**Task to complete:** The lines from the one containing "[17,376,280,395] 深圳LED封装胶水批发，用心只为更好服务 -> none" through the end of the entries are what to output; reproduce them exactly and add nothing.

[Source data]
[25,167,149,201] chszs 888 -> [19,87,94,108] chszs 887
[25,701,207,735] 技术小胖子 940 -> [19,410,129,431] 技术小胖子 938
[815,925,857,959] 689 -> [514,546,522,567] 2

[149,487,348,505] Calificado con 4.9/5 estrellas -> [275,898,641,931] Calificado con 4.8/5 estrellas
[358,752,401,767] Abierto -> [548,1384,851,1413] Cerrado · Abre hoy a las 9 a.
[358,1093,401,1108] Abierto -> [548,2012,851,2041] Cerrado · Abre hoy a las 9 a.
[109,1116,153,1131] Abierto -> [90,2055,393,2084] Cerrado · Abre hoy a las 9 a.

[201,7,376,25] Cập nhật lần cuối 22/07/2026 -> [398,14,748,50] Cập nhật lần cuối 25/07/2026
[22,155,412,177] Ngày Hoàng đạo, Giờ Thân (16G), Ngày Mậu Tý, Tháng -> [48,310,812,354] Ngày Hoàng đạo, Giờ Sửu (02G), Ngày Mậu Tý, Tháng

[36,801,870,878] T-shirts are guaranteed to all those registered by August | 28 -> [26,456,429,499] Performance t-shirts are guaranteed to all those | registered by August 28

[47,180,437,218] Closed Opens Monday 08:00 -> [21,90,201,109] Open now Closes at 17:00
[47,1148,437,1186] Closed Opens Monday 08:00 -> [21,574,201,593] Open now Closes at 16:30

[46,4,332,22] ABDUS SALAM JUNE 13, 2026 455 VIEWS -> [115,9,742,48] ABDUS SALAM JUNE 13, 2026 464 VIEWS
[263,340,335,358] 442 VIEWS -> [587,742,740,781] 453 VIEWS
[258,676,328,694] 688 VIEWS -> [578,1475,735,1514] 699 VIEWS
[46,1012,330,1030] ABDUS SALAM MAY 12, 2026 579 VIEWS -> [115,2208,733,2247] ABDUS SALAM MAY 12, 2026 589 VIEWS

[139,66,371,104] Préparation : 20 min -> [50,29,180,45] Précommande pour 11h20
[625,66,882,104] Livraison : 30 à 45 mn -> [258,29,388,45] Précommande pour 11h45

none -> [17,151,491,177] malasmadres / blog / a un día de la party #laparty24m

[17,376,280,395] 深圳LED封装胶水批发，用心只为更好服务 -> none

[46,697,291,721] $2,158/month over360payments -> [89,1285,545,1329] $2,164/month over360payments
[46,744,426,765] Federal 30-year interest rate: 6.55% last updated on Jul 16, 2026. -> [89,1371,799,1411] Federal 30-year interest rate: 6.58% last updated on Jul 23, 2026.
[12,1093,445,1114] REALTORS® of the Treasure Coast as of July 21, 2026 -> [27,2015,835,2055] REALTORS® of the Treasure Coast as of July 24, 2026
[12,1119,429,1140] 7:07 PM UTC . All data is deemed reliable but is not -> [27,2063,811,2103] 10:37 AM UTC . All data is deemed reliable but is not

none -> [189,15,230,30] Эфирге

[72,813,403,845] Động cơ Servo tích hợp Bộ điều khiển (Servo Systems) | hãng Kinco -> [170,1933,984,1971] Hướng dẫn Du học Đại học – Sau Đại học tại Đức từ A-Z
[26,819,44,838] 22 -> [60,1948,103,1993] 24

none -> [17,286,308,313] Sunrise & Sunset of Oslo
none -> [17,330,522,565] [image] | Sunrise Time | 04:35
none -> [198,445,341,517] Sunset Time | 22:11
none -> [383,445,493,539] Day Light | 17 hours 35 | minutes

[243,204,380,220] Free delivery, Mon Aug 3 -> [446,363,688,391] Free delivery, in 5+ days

**Answer to this task:**
[17,376,280,395] 深圳LED封装胶水批发，用心只为更好服务 -> none

[46,697,291,721] $2,158/month over360payments -> [89,1285,545,1329] $2,164/month over360payments
[46,744,426,765] Federal 30-year interest rate: 6.55% last updated on Jul 16, 2026. -> [89,1371,799,1411] Federal 30-year interest rate: 6.58% last updated on Jul 23, 2026.
[12,1093,445,1114] REALTORS® of the Treasure Coast as of July 21, 2026 -> [27,2015,835,2055] REALTORS® of the Treasure Coast as of July 24, 2026
[12,1119,429,1140] 7:07 PM UTC . All data is deemed reliable but is not -> [27,2063,811,2103] 10:37 AM UTC . All data is deemed reliable but is not

none -> [189,15,230,30] Эфирге

[72,813,403,845] Động cơ Servo tích hợp Bộ điều khiển (Servo Systems) | hãng Kinco -> [170,1933,984,1971] Hướng dẫn Du học Đại học – Sau Đại học tại Đức từ A-Z
[26,819,44,838] 22 -> [60,1948,103,1993] 24

none -> [17,286,308,313] Sunrise & Sunset of Oslo
none -> [17,330,522,565] [image] | Sunrise Time | 04:35
none -> [198,445,341,517] Sunset Time | 22:11
none -> [383,445,493,539] Day Light | 17 hours 35 | minutes

[243,204,380,220] Free delivery, Mon Aug 3 -> [446,363,688,391] Free delivery, in 5+ days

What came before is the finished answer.